▶ **WHAT IS REQUIRED**:
Please print exactly the line containing "VALENCIA pistache: 2" and every line after it to the end of the records below, and nothing more.

(Extracted data entries)
━━━━━━━━
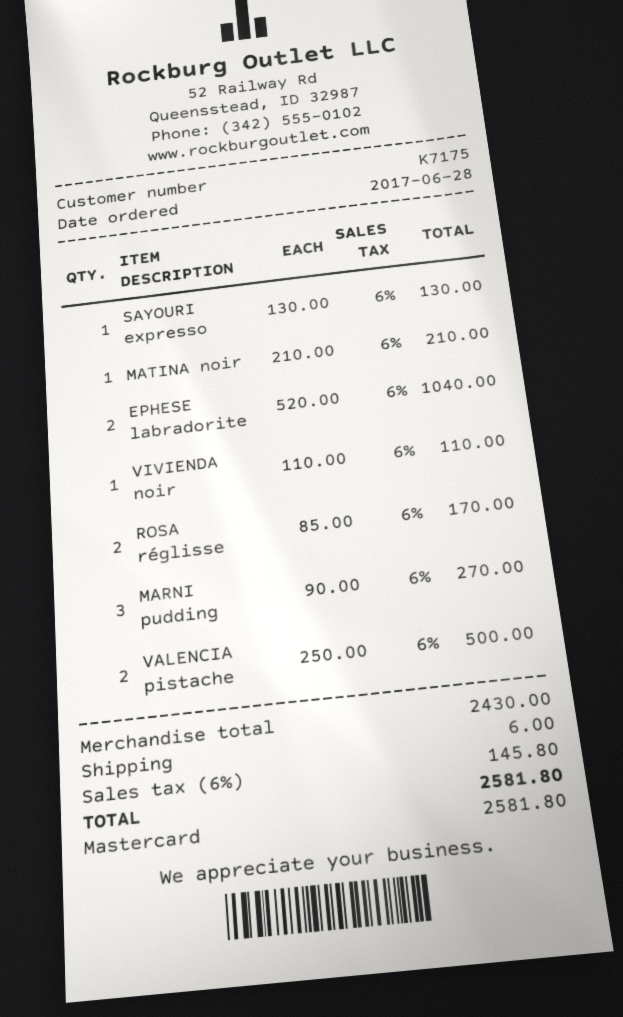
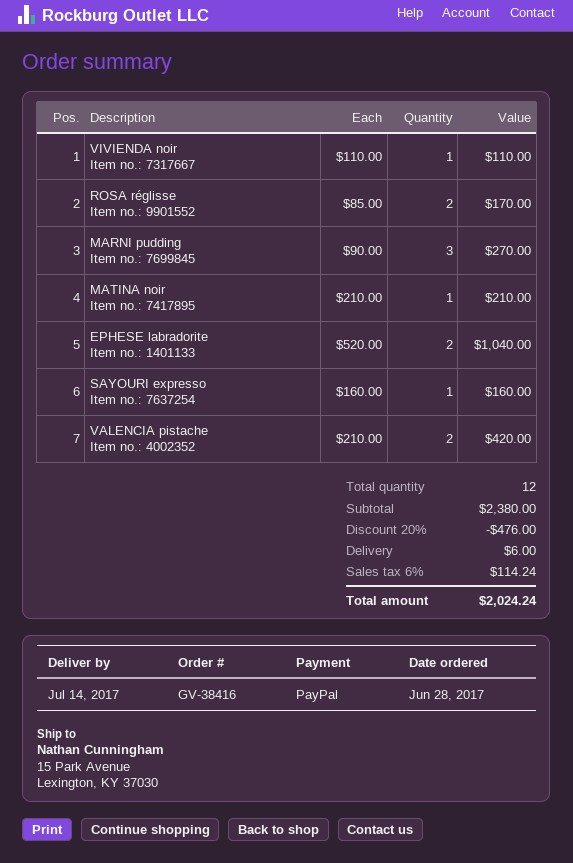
payment method: Mastercard -> PayPal
SAYOURI expresso: 1 x 130.00 = 130.00 -> 1 x 160.00 = 160.00
VALENCIA pistache: 2 x 250.00 = 500.00 -> 2 x 210.00 = 420.00
subtotal: 2430.00 -> 2380.00
discount: none -> 20% = 476.00
tax: 6% = 145.80 -> 6% = 114.24
total: 2581.80 -> 2024.24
━━━━━━━━
▶ **WRITTEN RESPONSE**:
VALENCIA pistache: 2 x 250.00 = 500.00 -> 2 x 210.00 = 420.00
subtotal: 2430.00 -> 2380.00
discount: none -> 20% = 476.00
tax: 6% = 145.80 -> 6% = 114.24
total: 2581.80 -> 2024.24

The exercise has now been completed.